_TASK ITEM_:
Look through the entries below and return all lines including the word "complete".
BEGIN LISTED ENTRIES
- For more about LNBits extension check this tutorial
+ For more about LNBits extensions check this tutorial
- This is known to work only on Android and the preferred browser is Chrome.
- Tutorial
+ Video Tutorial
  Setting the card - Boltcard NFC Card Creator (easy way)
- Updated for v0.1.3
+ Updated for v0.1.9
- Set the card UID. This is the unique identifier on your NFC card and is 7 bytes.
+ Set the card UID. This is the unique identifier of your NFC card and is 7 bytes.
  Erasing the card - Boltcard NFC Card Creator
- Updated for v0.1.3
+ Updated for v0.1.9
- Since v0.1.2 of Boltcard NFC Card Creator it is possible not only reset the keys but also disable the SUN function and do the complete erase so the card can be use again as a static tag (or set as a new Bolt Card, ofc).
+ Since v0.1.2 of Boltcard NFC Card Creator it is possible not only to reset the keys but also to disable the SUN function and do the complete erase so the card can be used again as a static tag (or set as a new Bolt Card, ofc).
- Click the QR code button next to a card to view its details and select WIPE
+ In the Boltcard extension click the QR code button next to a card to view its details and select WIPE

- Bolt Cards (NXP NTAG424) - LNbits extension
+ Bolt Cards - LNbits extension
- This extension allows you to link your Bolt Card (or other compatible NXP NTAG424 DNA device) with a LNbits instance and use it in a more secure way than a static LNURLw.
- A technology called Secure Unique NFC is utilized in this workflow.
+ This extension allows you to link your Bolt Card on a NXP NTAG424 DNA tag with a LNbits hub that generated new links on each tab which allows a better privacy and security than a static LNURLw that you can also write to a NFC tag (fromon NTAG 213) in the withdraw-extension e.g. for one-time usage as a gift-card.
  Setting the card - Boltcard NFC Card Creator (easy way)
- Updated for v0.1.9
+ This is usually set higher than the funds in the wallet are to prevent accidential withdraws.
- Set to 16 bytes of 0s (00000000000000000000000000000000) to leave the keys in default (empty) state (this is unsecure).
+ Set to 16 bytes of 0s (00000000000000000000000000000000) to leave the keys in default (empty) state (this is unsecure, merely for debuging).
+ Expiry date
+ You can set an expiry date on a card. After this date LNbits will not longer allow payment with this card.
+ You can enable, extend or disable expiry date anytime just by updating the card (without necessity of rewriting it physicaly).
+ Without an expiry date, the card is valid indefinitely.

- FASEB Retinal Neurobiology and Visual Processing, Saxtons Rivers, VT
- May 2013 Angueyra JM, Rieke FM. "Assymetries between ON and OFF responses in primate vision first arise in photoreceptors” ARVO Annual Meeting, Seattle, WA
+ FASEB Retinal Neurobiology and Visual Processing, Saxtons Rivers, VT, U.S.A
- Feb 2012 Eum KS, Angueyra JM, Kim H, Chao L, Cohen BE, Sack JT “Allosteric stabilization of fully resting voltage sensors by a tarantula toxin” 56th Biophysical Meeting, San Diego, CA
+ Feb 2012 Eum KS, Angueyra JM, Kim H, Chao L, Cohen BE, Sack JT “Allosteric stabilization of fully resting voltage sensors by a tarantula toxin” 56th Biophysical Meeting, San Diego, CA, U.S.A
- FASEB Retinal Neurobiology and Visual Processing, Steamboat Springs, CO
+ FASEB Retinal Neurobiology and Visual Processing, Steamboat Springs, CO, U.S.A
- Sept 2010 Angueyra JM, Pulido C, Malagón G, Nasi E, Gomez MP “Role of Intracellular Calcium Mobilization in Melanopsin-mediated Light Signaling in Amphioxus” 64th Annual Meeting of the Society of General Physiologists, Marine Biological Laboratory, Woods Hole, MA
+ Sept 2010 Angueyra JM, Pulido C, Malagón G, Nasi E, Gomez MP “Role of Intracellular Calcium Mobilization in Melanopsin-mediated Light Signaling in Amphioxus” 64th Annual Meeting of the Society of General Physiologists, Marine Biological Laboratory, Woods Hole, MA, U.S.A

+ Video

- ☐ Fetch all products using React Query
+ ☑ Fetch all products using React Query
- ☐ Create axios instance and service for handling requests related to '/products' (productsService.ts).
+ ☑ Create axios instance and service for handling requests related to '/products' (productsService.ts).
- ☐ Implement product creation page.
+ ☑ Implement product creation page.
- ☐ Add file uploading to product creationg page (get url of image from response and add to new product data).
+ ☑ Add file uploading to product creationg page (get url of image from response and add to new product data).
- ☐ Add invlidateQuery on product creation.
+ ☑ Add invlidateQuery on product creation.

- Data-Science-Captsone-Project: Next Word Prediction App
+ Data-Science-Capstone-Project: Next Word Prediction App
END LISTED ENTRIES
_ANSWER SECTION_:
- Since v0.1.2 of Boltcard NFC Card Creator it is possible not only reset the keys but also disable the SUN function and do the complete erase so the card can be use again as a static tag (or set as a new Bolt Card, ofc).
+ Since v0.1.2 of Boltcard NFC Card Creator it is possible not only to reset the keys but also to disable the SUN function and do the complete erase so the card can be used again as a static tag (or set as a new Bolt Card, ofc).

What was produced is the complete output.